WORK INSTRUCTION: Each line of the listing that includes the string "shadow" is to be identified and copied.

##### DATA TO PROCESS #####

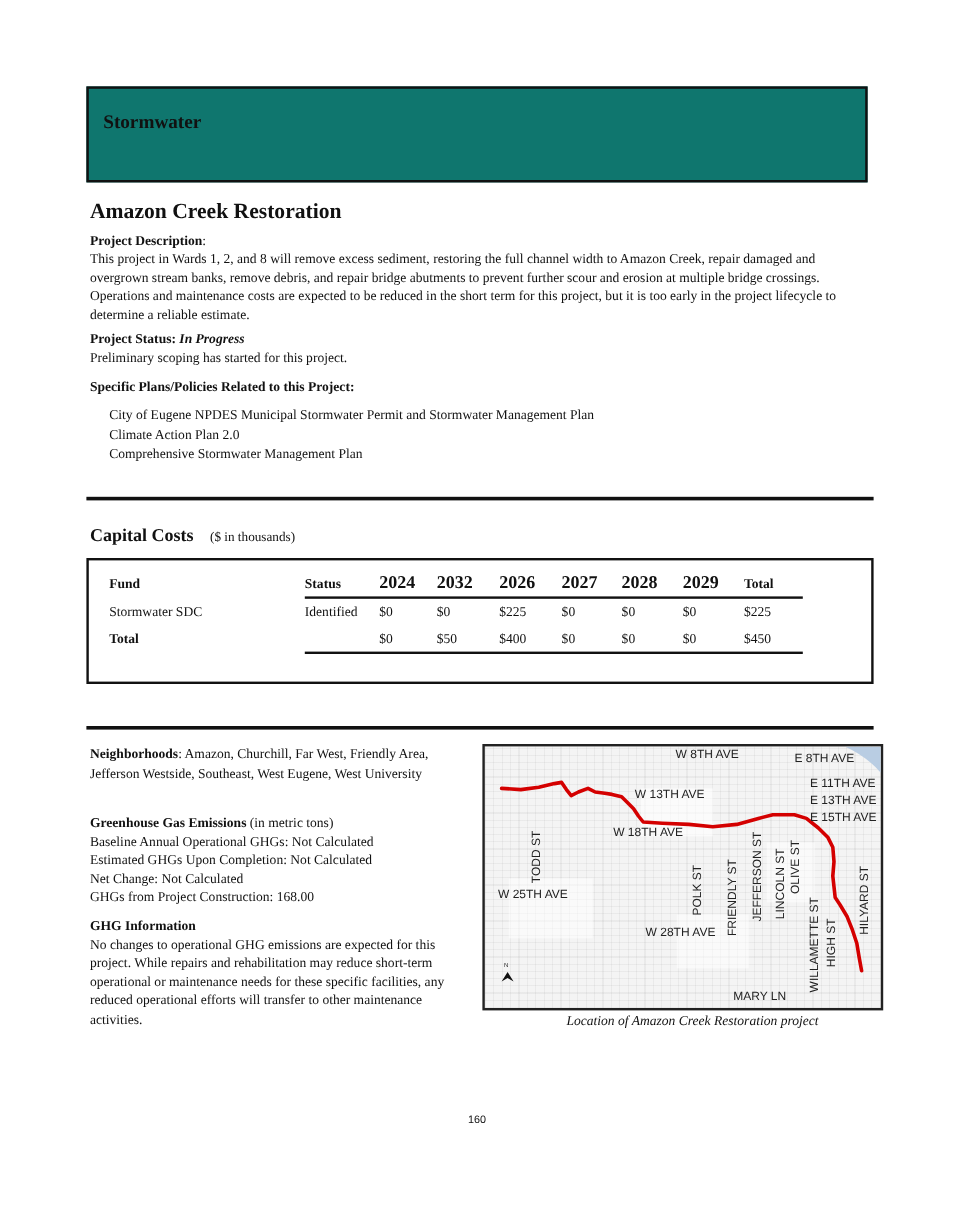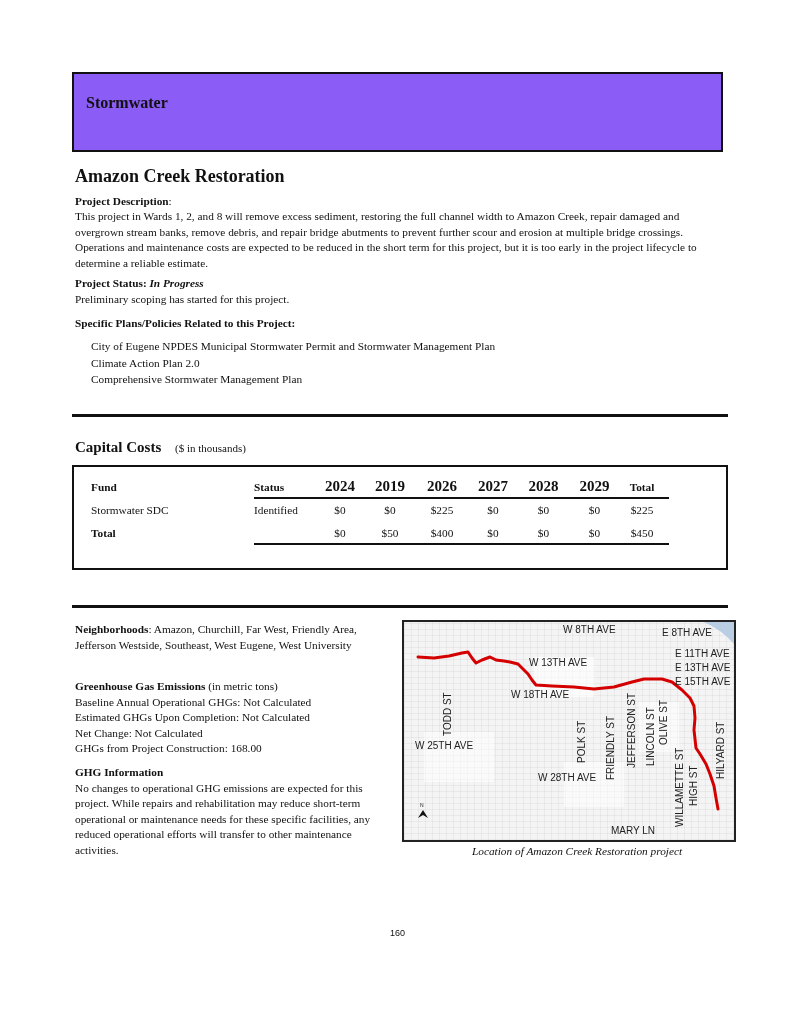--- a/index.html
+++ b/index.html
@@ -2,21 +2,21 @@
 <html><head>
 <meta charset="utf-8">
 <style>
   html, body { margin: 0; padding: 0; background: #ffffff; }
   body { width: 800px; height: 1024px; position: relative; overflow: hidden;
          font-family: "DejaVu Serif", "Liberation Serif", serif; color: #111; }
   .abs { position: absolute; }
   .serif { font-family: "Liberation Serif", "DejaVu Serif", serif; }
 
   
-  .hdr-box { left: 72px; top: 72px; width: 647px; height: 76px; background: #8b5cf6;
+  .hdr-box { left: 72px; top: 72px; width: 647px; height: 76px; background: #0f766e;
              border: 2px solid #111; }
   .hdr-left { left: 12px; top: 20px; font-size: 16px; font-weight: bold; }
   .hdr-right { left: 410px; top: 20px; font-size: 14px; font-weight: bold; line-height: 18px; width: 200px; }
 
   .title { left: 75px; top: 166px; font-size: 18px; font-weight: bold; }
   .body-text { font-size: 11.3px; line-height: 15.5px; }
   .desc-label { left: 75px; top: 194px; }
   .desc { left: 75px; top: 209px; width: 650px; }
   .status-label { left: 75px; top: 276px; }
   .status-text { left: 75px; top: 292px; }
@@ -26,21 +26,21 @@
   .rule { background: #111; height: 3px; }
 
   .cap-title { left: 75px; top: 439px; font-size: 15px; font-weight: bold; }
   .cap-sub { left: 175px; top: 442px; font-size: 11px; font-family: Liberation Serif, serif; }
 
   .tbl-box { left: 72px; top: 465px; width: 652px; height: 101px; border: 2px solid #111; }
   table.cap { position: absolute; left: 17px; top: 8px; border-collapse: collapse; font-size: 11.3px; }
   table.cap td, table.cap th { padding: 0; height: 23px; white-space: nowrap; }
   table.cap th { font-weight: bold; text-align: left; }
   table.cap th.yr { font-size: 15px; text-align: center; }
-  table.cap td.num, table.cap th.num { text-align: center; }
+  table.cap td.num, table.cap th.num { text-align: left; }
   .hline { position: absolute; height: 2px; background: #111; }
 
   .bottom-rule { left: 72px; top: 605px; width: 656px; }
 
   .nb { left: 75px; top: 622px; width: 300px; }
   .ghg { left: 75px; top: 679px; width: 310px; }
   .ghginfo { left: 75px; top: 765px; width: 310px; }
 
   .map { left: 402px; top: 620px; width: 330px; height: 218px; border: 2px solid #222;
          background:
@@ -92,21 +92,21 @@
         <col style="width:50px">
         <col style="width:51px">
         <col style="width:51px">
         <col style="width:44px">
     </colgroup>
     <tbody>
         <tr>
       <th>Fund</th>
       <th>Status</th>
       <th class="yr num">2024</th>
-      <th class="yr num">2019</th>
+      <th class="yr num">2032</th>
       <th class="yr num">2026</th>
       <th class="yr num">2027</th>
       <th class="yr num">2028</th>
       <th class="yr num">2029</th>
       <th class="num">Total</th>
     </tr>
     <tr>
       <td>Stormwater SDC</td>
       <td>Identified</td>
       <td class="num">$0</td>

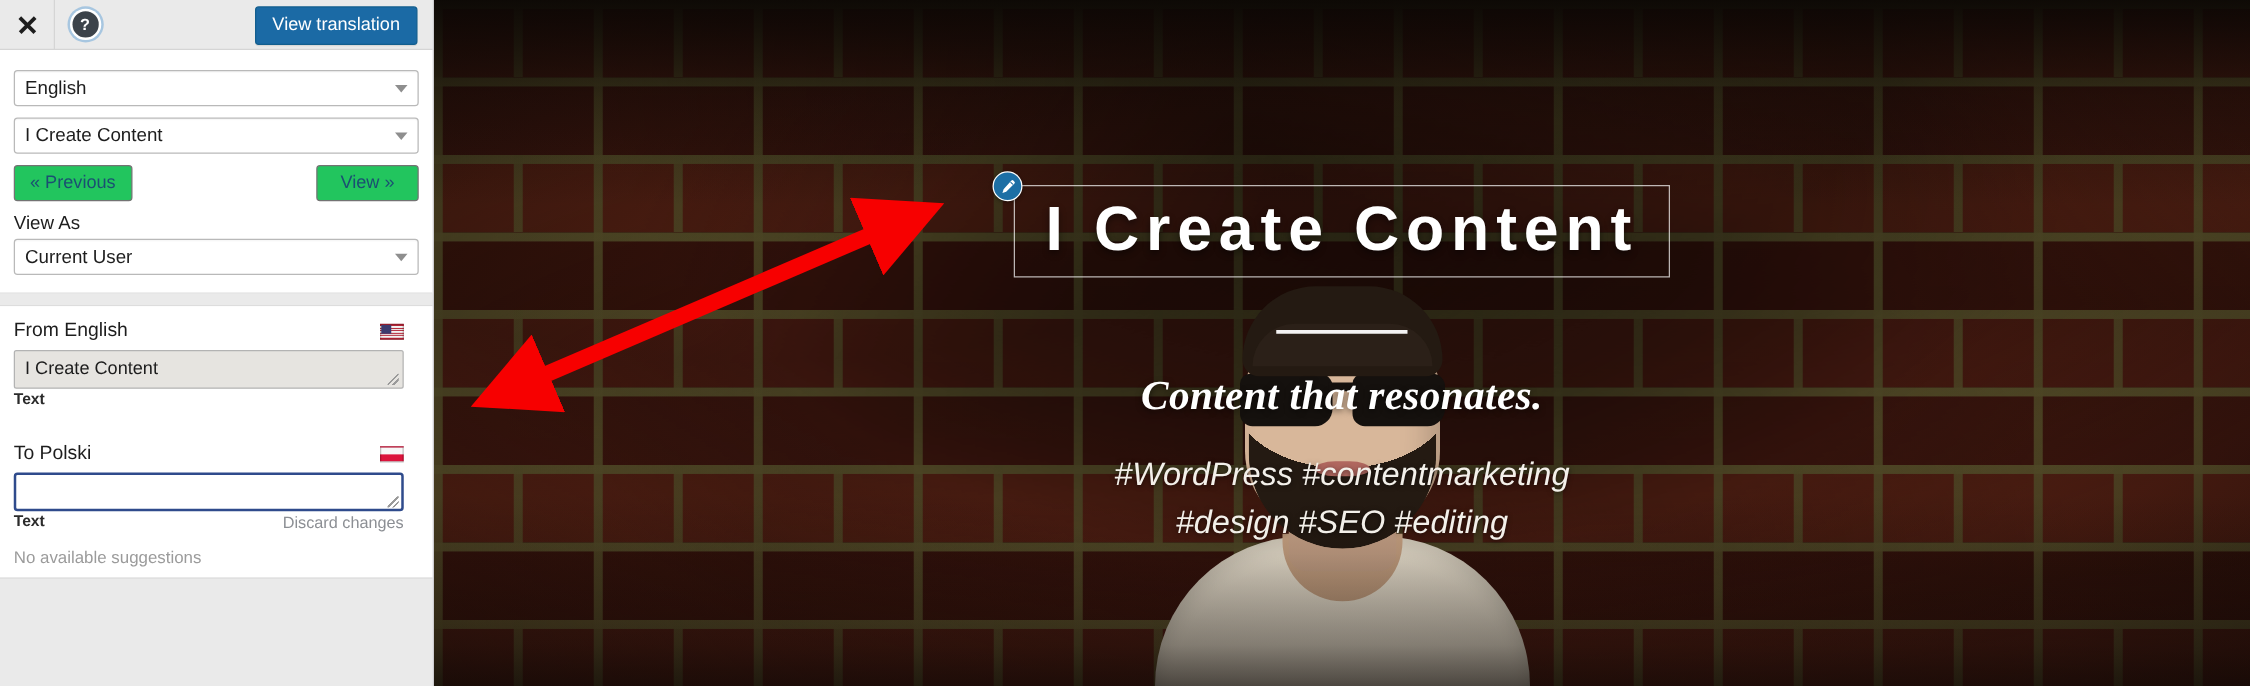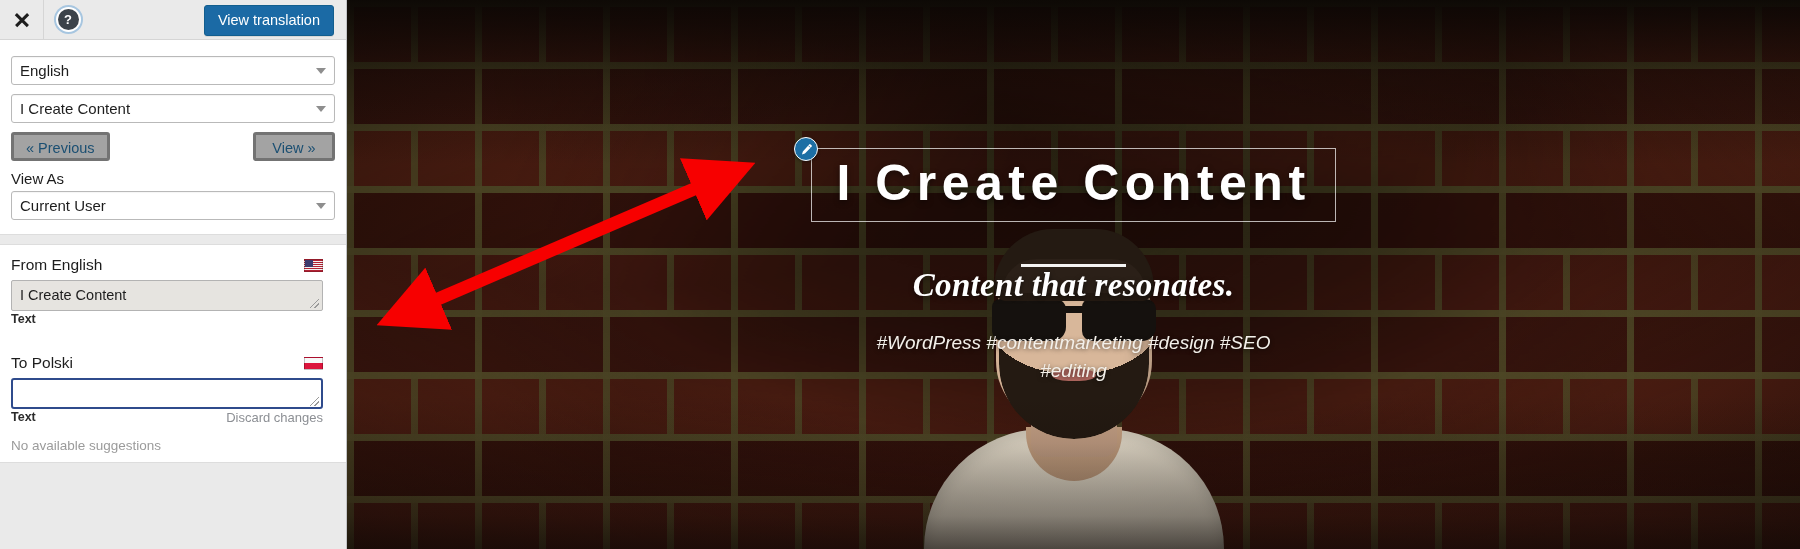--- a/index.html
+++ b/index.html
@@ -89,22 +89,22 @@
     width: 0; height: 0;
     border-left: 5px solid transparent;
     border-right: 5px solid transparent;
     border-top: 6px solid #8e8e8e;
     pointer-events: none;
   }
 
   .nav-row { display: flex; justify-content: space-between; margin-top: 7px; }
   .nav-btn {
     min-width: 82px; height: 29px;
-    border: 3px solid #737373; border-radius: 3px;
-    background: #a3a3a3; color: #1b4f72;
+    border: 1px solid #737373; border-radius: 3px;
+    background: #22c55e; color: #1b4f72;
     font-size: 14.5px; line-height: 27px;
     padding: 0 12px; text-align: center; cursor: pointer;
   }
 
   .field-label {
     font-size: 15px; color: #1d1d1d;
     margin: 9px 0 4px 0; display: block;
   }
   .view-as-select { margin-bottom: 0; }
 
@@ -322,25 +322,25 @@
     box-shadow: 0 1px 3px rgba(0,0,0,.4);
   }
   .hr-line {
     width: 105px; height: 3px; background: #fff;
     margin-top: 42px; opacity: .95;
   }
   .tagline {
     font-family: "Liberation Serif", serif;
     font-style: italic; font-weight: bold;
     font-size: 33px; color: #fff;
-    letter-spacing: .3px;
+    margin-top: 32px; letter-spacing: .3px;
     text-shadow: 0 2px 5px rgba(0,0,0,.5);
   }
   .hashtags {
-    font-size: 19px; font-style: italic; color: #f3f0ea;
+    font-size: 26px; font-style: italic; color: #f3f0ea;
     margin-top: 25px; text-align: center; line-height: 1.45;
     text-shadow: 0 1px 4px rgba(0,0,0,.55);
     max-width: 420px;
   }
 
   
   .arrow-svg {
     position: absolute; left: 0; top: 0;
     width: 100%; height: 100%;
     z-index: 9; pointer-events: none;

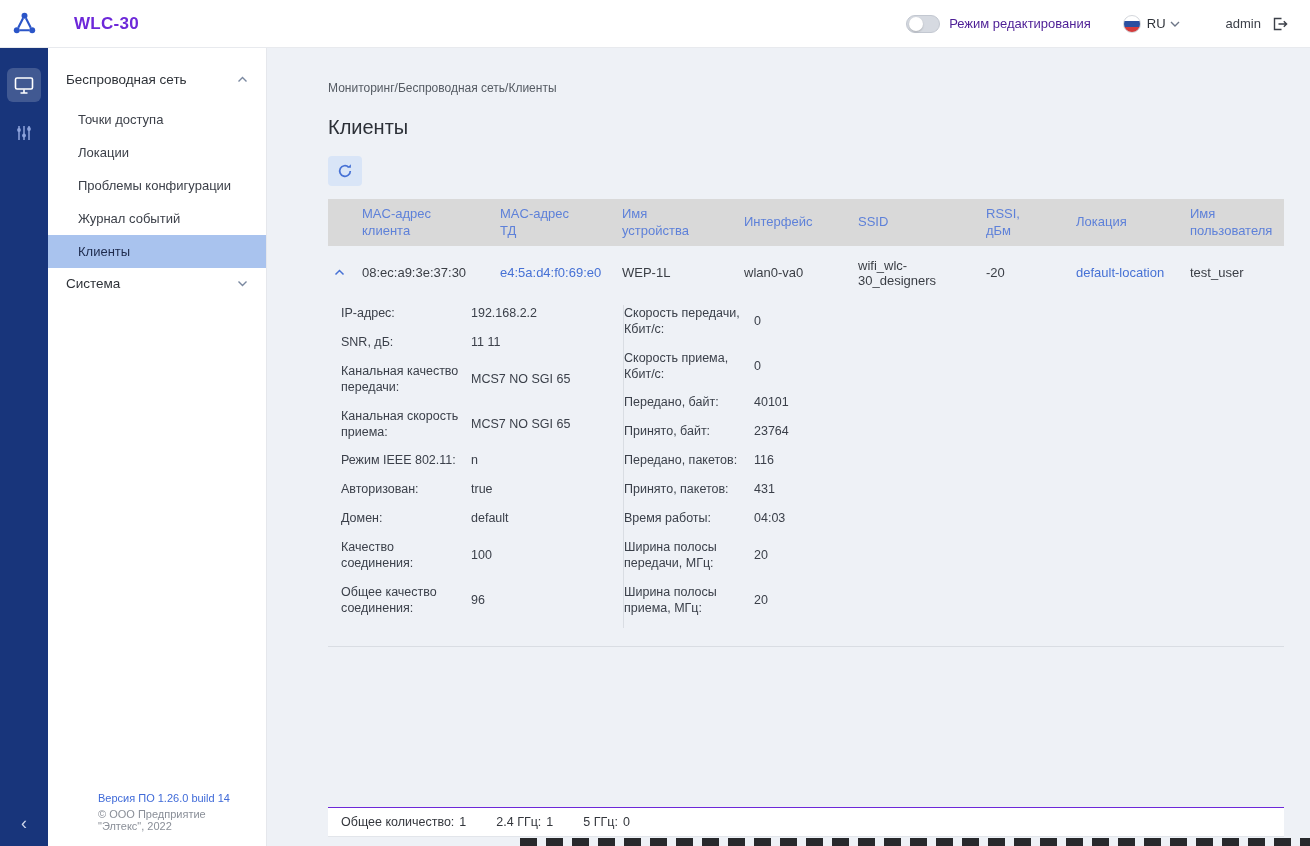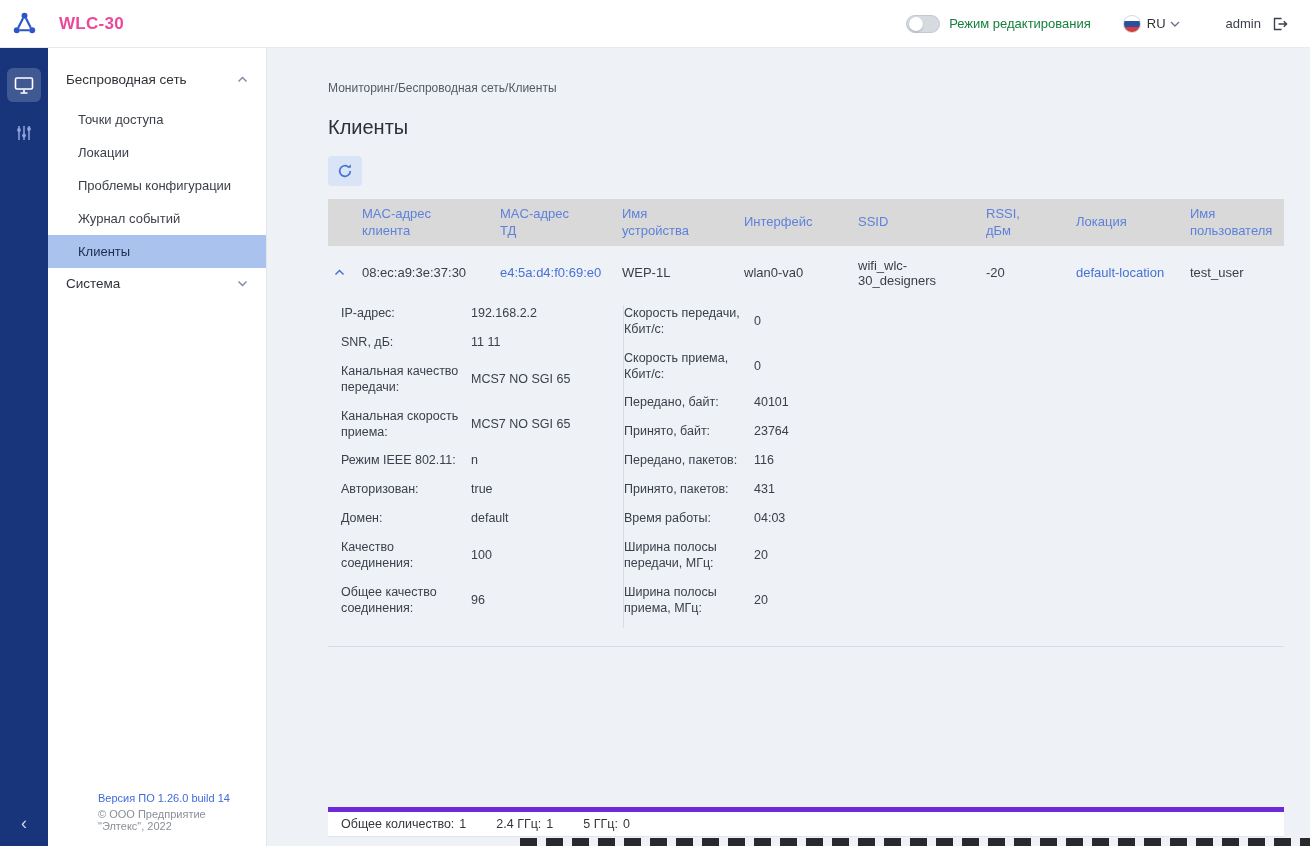--- a/index.html
+++ b/index.html
@@ -3,25 +3,25 @@
 <meta charset="utf-8">
 <title>WLC-30</title>
 <style>
   * { margin:0; padding:0; box-sizing:border-box; }
   html,body { width:1310px; height:846px; overflow:hidden; }
   body { font-family:"Liberation Sans", sans-serif; background:#eef1f6; color:#3a3e45; position:relative; }
 
   
   .topbar { height:48px; background:#fff; border-bottom:1px solid #e8eaee; display:flex; align-items:center; position:relative; z-index:5; }
   .logo-box { width:48px; height:48px; display:flex; align-items:center; justify-content:center; }
-  .app-title { margin-left:11px; font-size:17px; font-weight:bold; color:#ec4899; letter-spacing:.3px; }
+  .app-title { margin-left:26px; font-size:17px; font-weight:bold; color:#6d28d9; letter-spacing:.3px; }
   .topbar-right { margin-left:auto; display:flex; align-items:center; padding-right:22px; }
   .toggle { width:34px; height:18px; border-radius:9px; background:#d6dae1; border:1px solid #c3c8d1; position:relative; cursor:pointer; }
   .toggle .knob { width:14px; height:14px; border-radius:50%; background:#fff; position:absolute; left:2px; top:1px; box-shadow:0 1px 2px rgba(0,0,0,.2); }
-  .edit-label { font-size:13px; color:#15803d; margin-left:9px; }
+  .edit-label { font-size:13px; color:#4c1d95; margin-left:9px; }
   .flag { width:18px; height:18px; border-radius:50%; border:1px solid #d4d7dc; margin-left:32px;
           background:linear-gradient(#fff 0 34%, #2a4fa0 34% 67%, #d43b3b 67% 100%); }
   .lang { font-size:13px; color:#2f333a; margin-left:6px; display:flex; align-items:center; gap:4px; cursor:pointer; }
   .user { font-size:13px; color:#3c4049; margin-left:46px; }
   .logout { margin-left:10px; display:flex; align-items:center; cursor:pointer; }
   .chev { color:#6d7687; }
 
   
   .page-body { display:flex; height:798px; }
 
@@ -63,21 +63,21 @@
   .details { display:flex; padding:6px 0 18px 13px; border-bottom:1px solid #d9dde3; }
   .dcol-left { width:282px; flex-shrink:0; }
   .dcol-right { flex:0 0 420px; border-left:1px solid #d9dde3; }
   .drow { display:flex; align-items:center; margin-bottom:12px; min-height:17px; }
   .dlabel { flex:0 0 130px; padding-right:10px; font-size:12.5px; color:#3b404a; line-height:1.3; }
   .dvalue { font-size:12.5px; color:#3b404a; line-height:1.3; }
 
   .spacer { flex:1; }
 
   
-  .summary { background:#fff; border-top:5px solid #6d28d9; border-bottom:1px solid #e2e5ea; min-height:30px; display:flex; align-items:center; gap:30px; padding-left:13px; font-size:12.5px; color:#33363c; }
+  .summary { background:#fff; border-top:1px solid #6d28d9; border-bottom:1px solid #e2e5ea; min-height:30px; display:flex; align-items:center; gap:30px; padding-left:13px; font-size:12.5px; color:#33363c; }
   .summary .pair { display:flex; gap:5px; }
 
   
   .clip-strip { position:absolute; left:520px; right:0; bottom:0; height:8px;
     background:repeating-linear-gradient(90deg,#121316 0 17px, #eef1f6 17px 26px); opacity:.9; }
 </style>
 </head>
 <body>
 
 <header class="topbar">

#####

WRITTEN RESPONSE:
     box-shadow: 0 1px 3px rgba(0,0,0,.4);
     text-shadow: 0 2px 5px rgba(0,0,0,.5);
     text-shadow: 0 1px 4px rgba(0,0,0,.55);
   .toggle .knob { width:14px; height:14px; border-radius:50%; background:#fff; position:absolute; left:2px; top:1px; box-shadow:0 1px 2px rgba(0,0,0,.2); }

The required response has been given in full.